In [20], Mantyjarvi et al. used the methods based on correlation, frequency domain analysis, and data distribution statics, while Thang et al. [21] and Muaaz et al. [22] implemented the dynamic time warping (DTW) method. Instead of using the gait cycles for extracting features, Nickel et al. [23] used hidden Markov models (HMMs) for gait recognition. The methods mentioned above require feature selection and extraction before user authentication can be performed, and these processes are usually tedious and complex. Zhong et al. [24] proposed a sensor direction-invariant gait representation method called gait dynamic images (GIDs). The basic idea is to capture the three-dimensional time series using a triaxial accelerometer, and GDI is expressed as the cosine similarity of the motion measurement at time t with the lag time signal. Damaševicius et al. [25] used random projections to reduce feature dimensionality to two, followed by computing the Jaccard distance between two probability distributed functions of the derived features for positive identification. Kašys et al. [26] performed user identity verification using linear Support Vector Machine (SVM) classifier on his/her walking activity data captured by the mobile phone. Xu et al. [27] presented Gait-watch, a context-aware authentication system based on gait feature recognition and extraction under various walking activities. Abo El-Soud et al. [28] used filter and wrapper approaches for feature selection of gait data and random forest classifier for the authentication. Papavasileiou et al. [29] proposed GaitCode, a continuous authentication mechanism based on multimodal gait-based sensor data. They used a network of auto-encoders with fusion for feature extraction and SVM for classification.

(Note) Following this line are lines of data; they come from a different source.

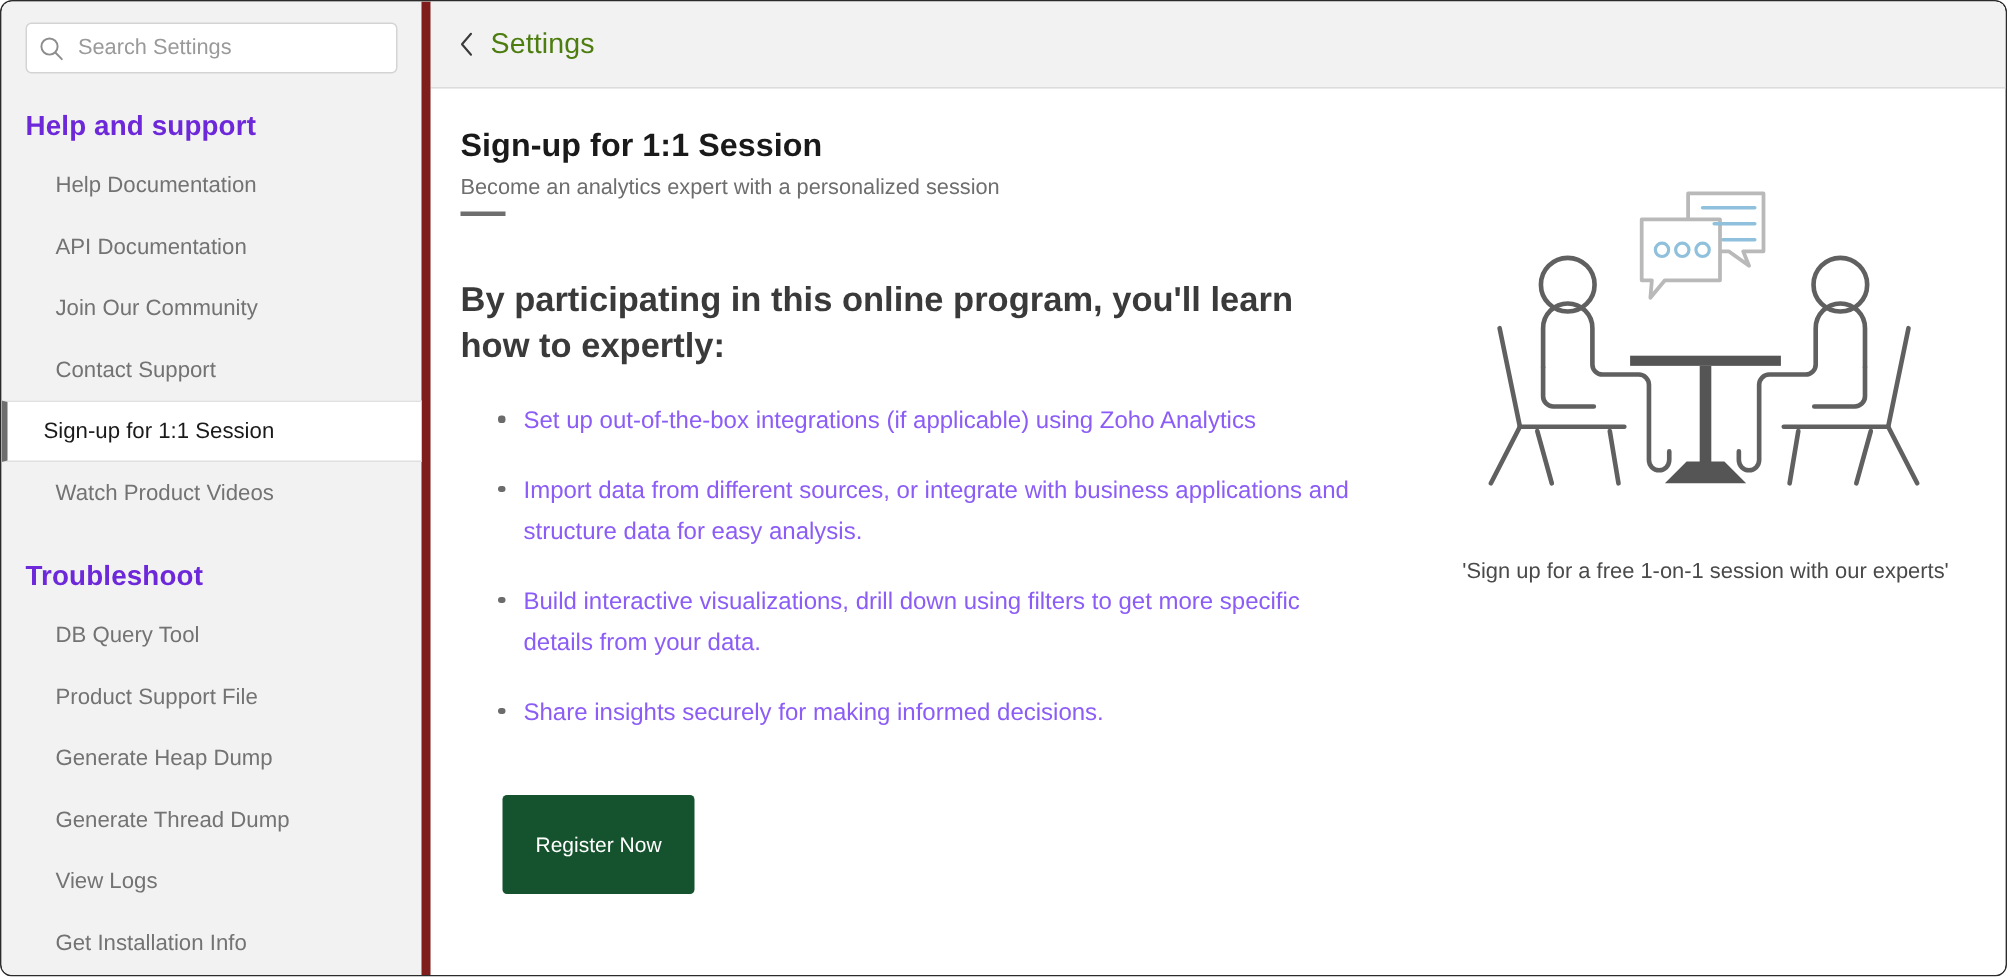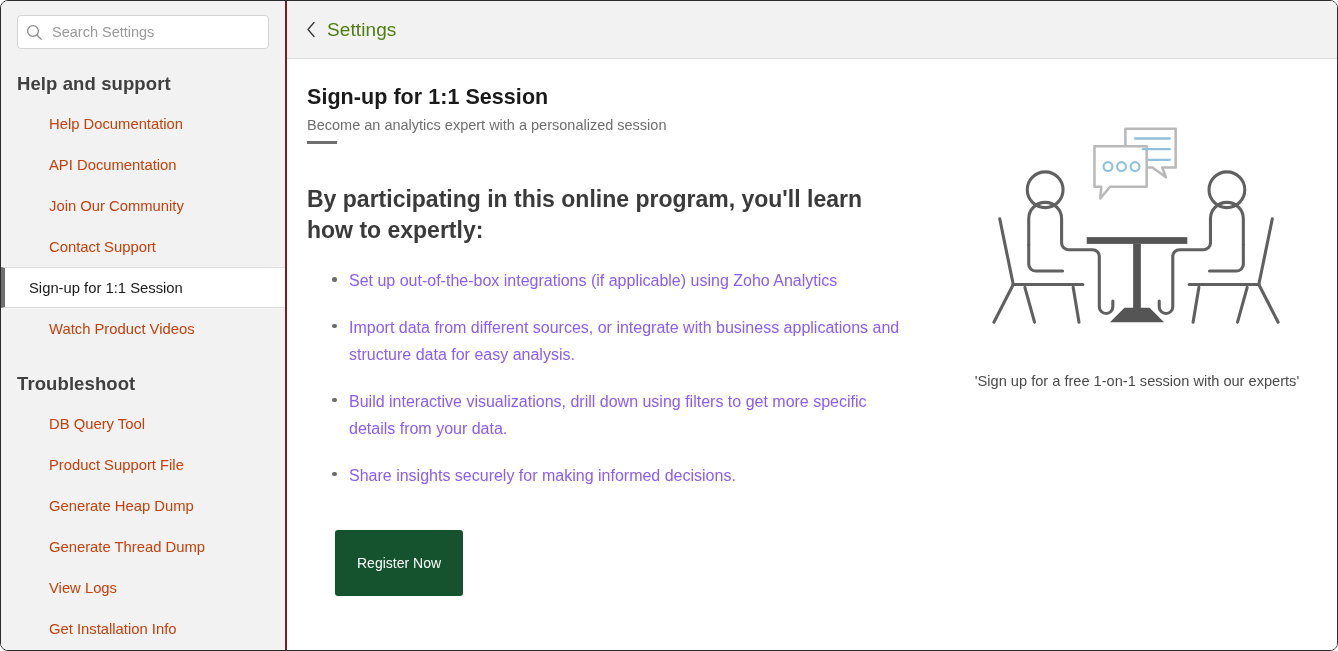--- a/index.html
+++ b/index.html
@@ -30,7 +30,7 @@
     min-width: 286px;
     height: 100%;
     background: #f2f2f2;
-    border-right: 2px solid #7f1d1d;
+    border-right: 6px solid #7f1d1d;
     padding-top: 14px;
     overflow: hidden;
     position: relative;

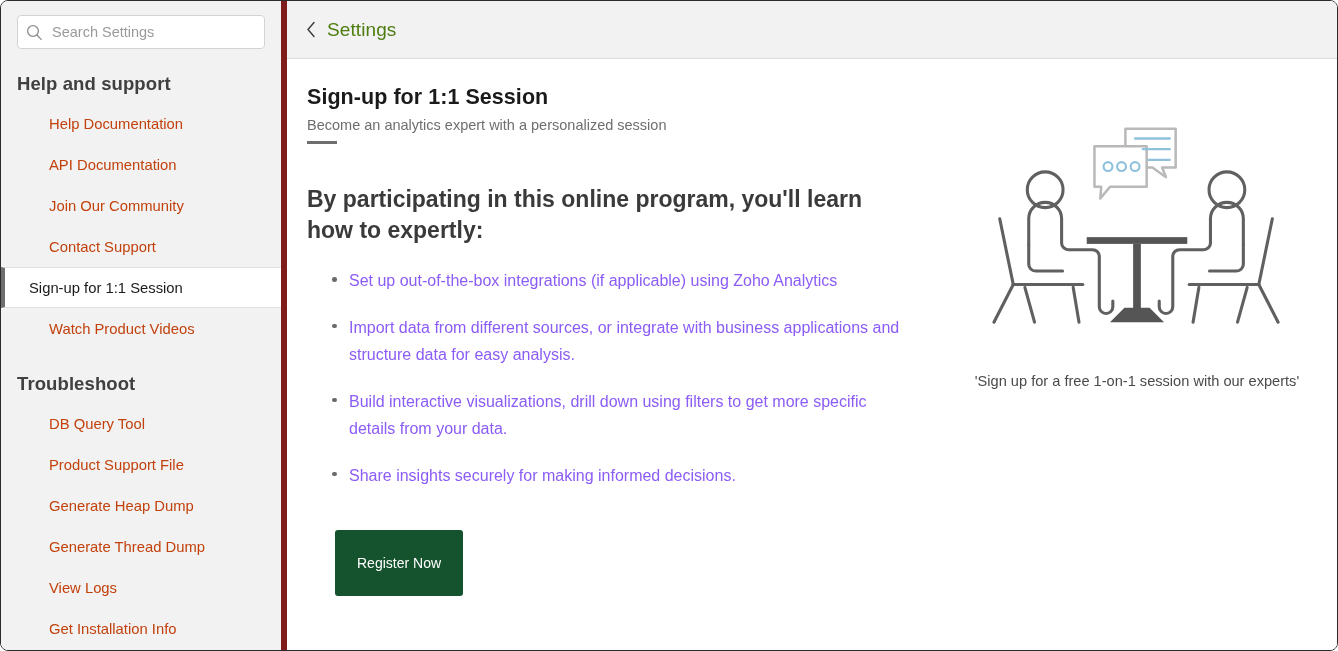--- a/index.html
+++ b/index.html
@@ -67,7 +67,7 @@
   .nav-section-title {
     font-size: 18.5px;
     font-weight: bold;
-    color: #404040;
+    color: #6d28d9;
     padding: 14px 0 8px 16px;
     letter-spacing: 0.1px;
   }

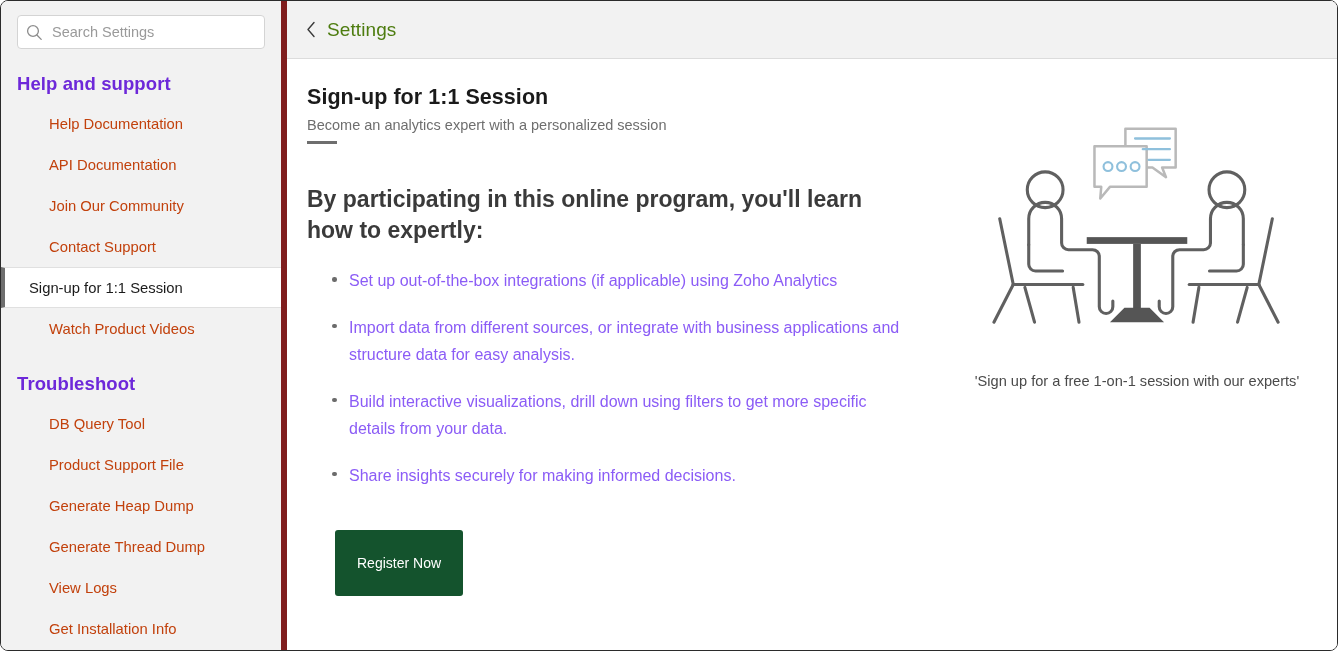--- a/index.html
+++ b/index.html
@@ -77,9 +77,9 @@
     height: 41px;
     display: flex;
     align-items: center;
-    padding-left: 44px;
+    padding-left: 32px;
     font-size: 14.8px;
-    color: #c2410c;
+    color: #737373;
     border-left: 4px solid transparent;
     background: transparent;
     cursor: pointer;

Table 2 summarizes the performance of gait-based implicit authentication methods on various datasets. One common weakness shared among these methods is the requirements of data pre-processing operations and manual feature screening processes for the collected gait signals before authentication. They are not only tedious and complicated, but also affect the subsequent authentication accuracy if the features are not selected properly.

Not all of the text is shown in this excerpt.